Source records
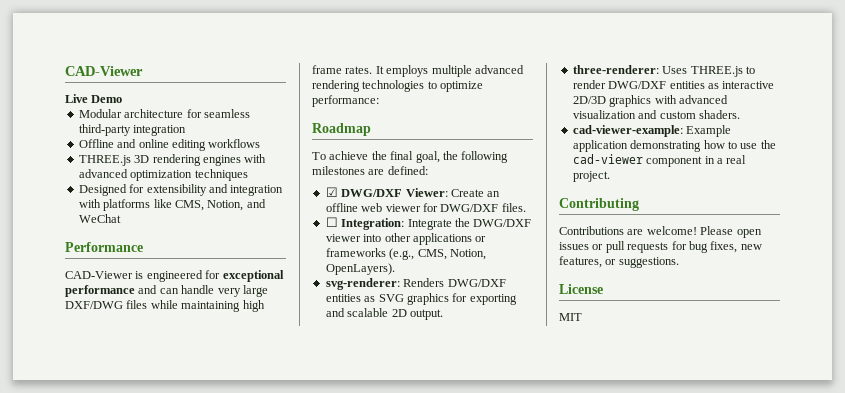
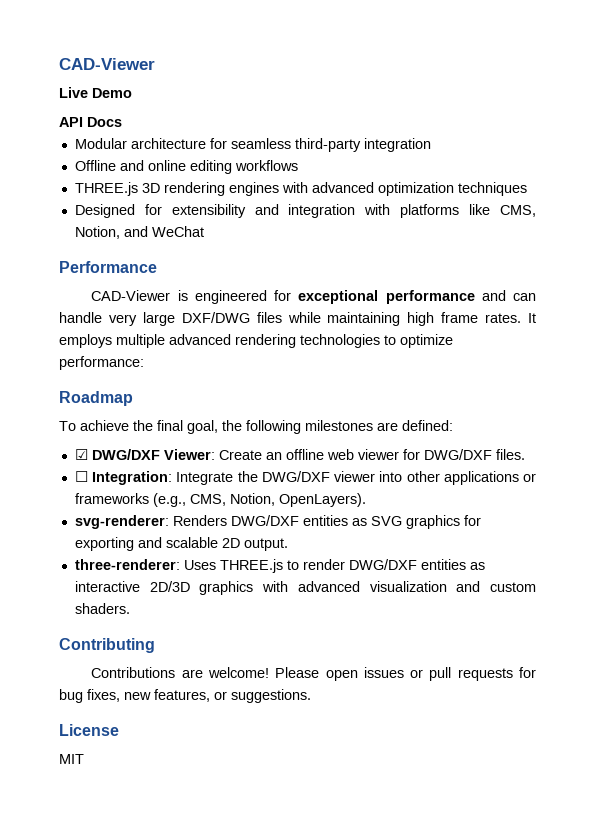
+ API Docs
- cad-viewer-example: Example application demonstrating how to use the cad-viewer component in a real project.

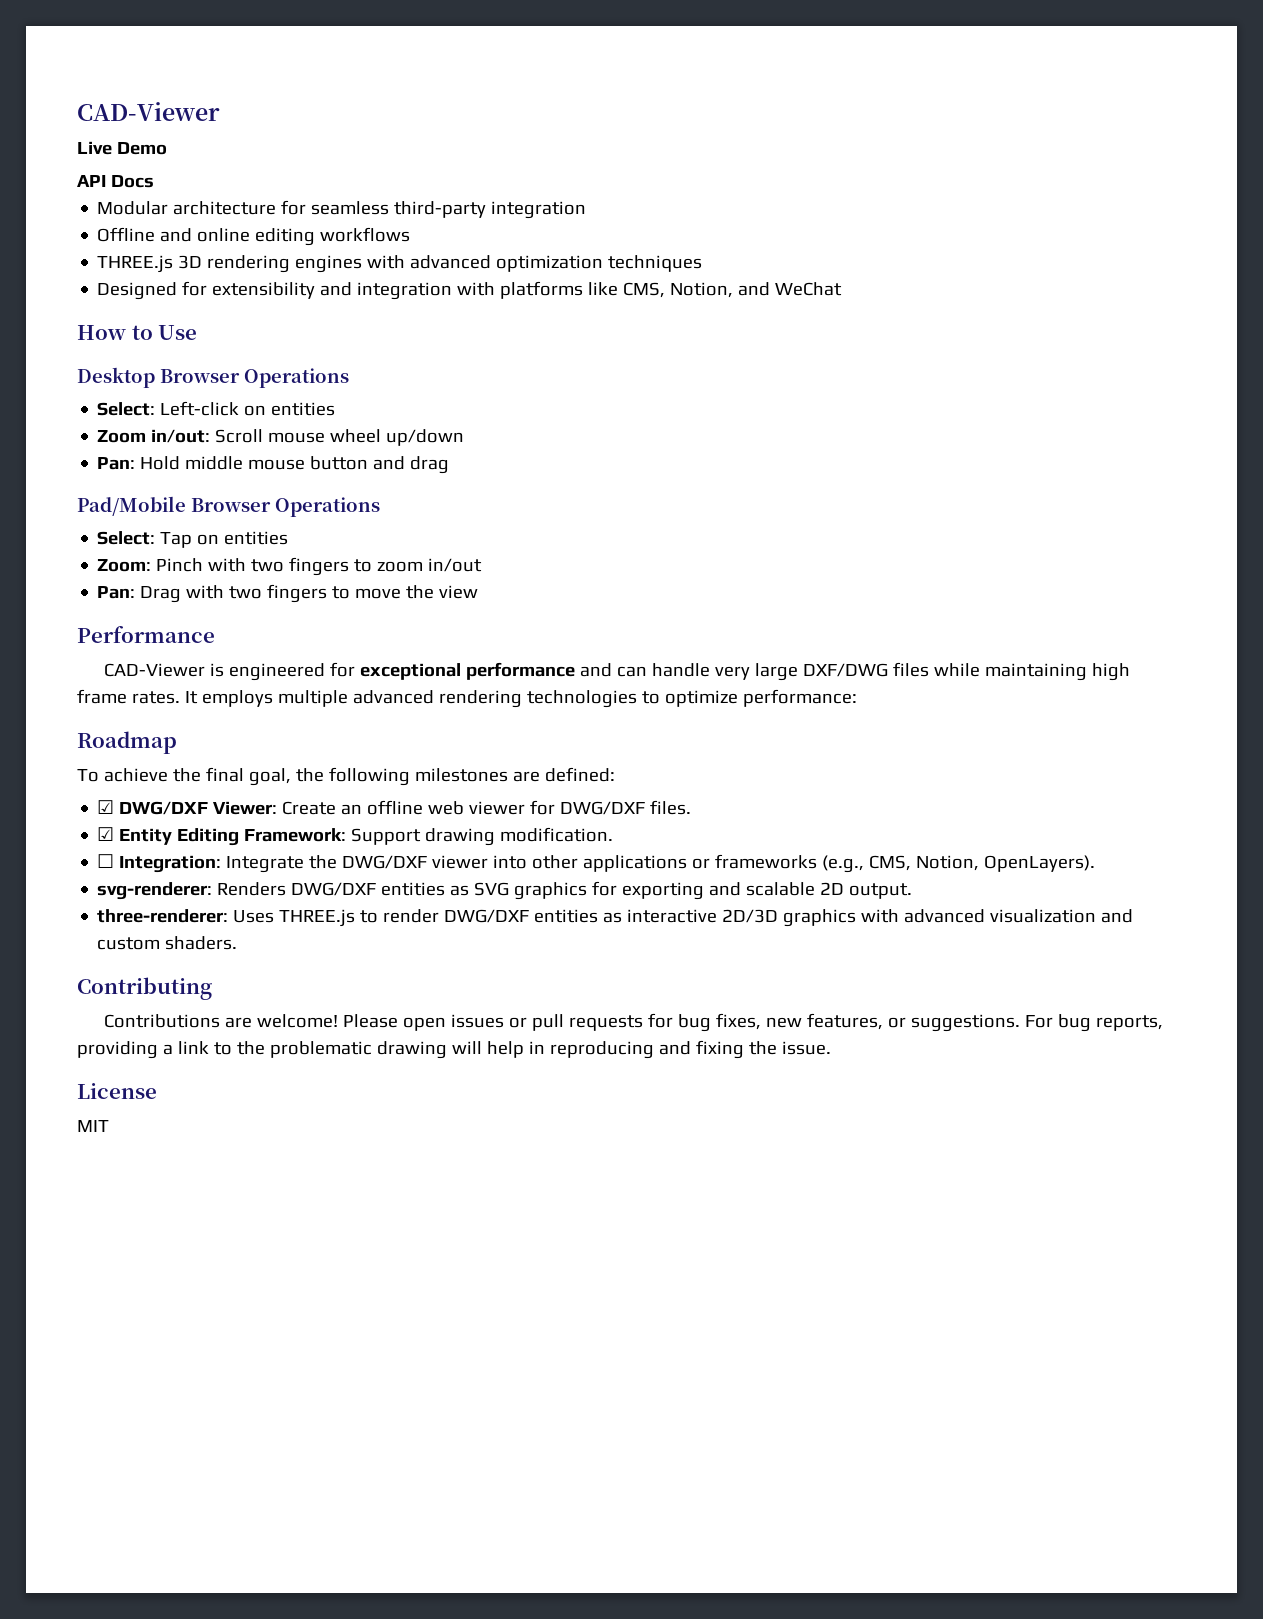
+ How to Use
+ Desktop Browser Operations
+ Select: Left-click on entities
+ Zoom in/out: Scroll mouse wheel up/down
+ Pan: Hold middle mouse button and drag
+ Pad/Mobile Browser Operations
+ Select: Tap on entities
+ Zoom: Pinch with two fingers to zoom in/out
+ Pan: Drag with two fingers to move the view
+ ☑ Entity Editing Framework: Support drawing modification.
+ For bug reports, providing a link to the problematic drawing will help in reproducing and fixing the issue.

■ **Problem details**
Restate the records above in full and word for word, but do not carry over any pictures.

■ **Final answer**
+ API Docs
- cad-viewer-example: Example application demonstrating how to use the cad-viewer component in a real project.

+ How to Use
+ Desktop Browser Operations
+ Select: Left-click on entities
+ Zoom in/out: Scroll mouse wheel up/down
+ Pan: Hold middle mouse button and drag
+ Pad/Mobile Browser Operations
+ Select: Tap on entities
+ Zoom: Pinch with two fingers to zoom in/out
+ Pan: Drag with two fingers to move the view
+ ☑ Entity Editing Framework: Support drawing modification.
+ For bug reports, providing a link to the problematic drawing will help in reproducing and fixing the issue.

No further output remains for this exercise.